_DIRECTIONS FOR THIS TASK_. From the line with "with heatlossjs methodology" to the final line, print the records exactly as they are.

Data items
┌──
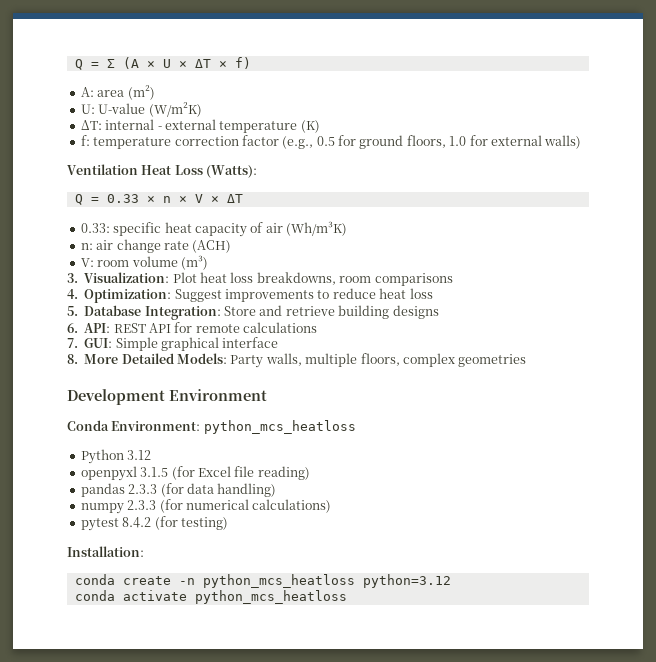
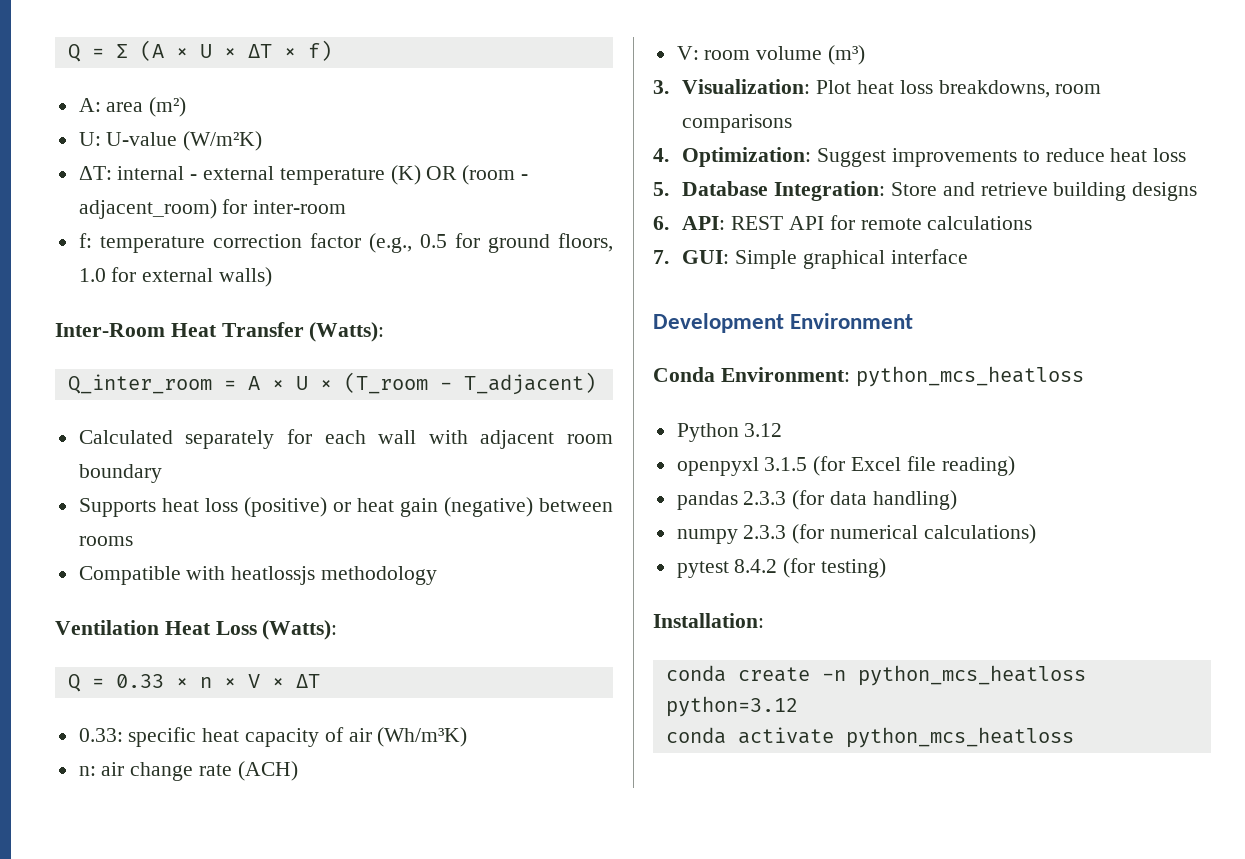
- ΔT: internal - external temperature (K)
+ ΔT: internal - external temperature (K) OR (room - adjacent_room) for inter-room
+ Inter-Room Heat Transfer (Watts):
+ Q_inter_room = A × U × (T_room - T_adjacent)
+ Calculated separately for each wall with adjacent room boundary
+ Supports heat loss (positive) or heat gain (negative) between rooms
+ Compatible with heatlossjs methodology
- 8. More Detailed Models: Party walls, multiple floors, complex geometries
└──
_SOLUTION BELOW_.
+ Compatible with heatlossjs methodology
- 8. More Detailed Models: Party walls, multiple floors, complex geometries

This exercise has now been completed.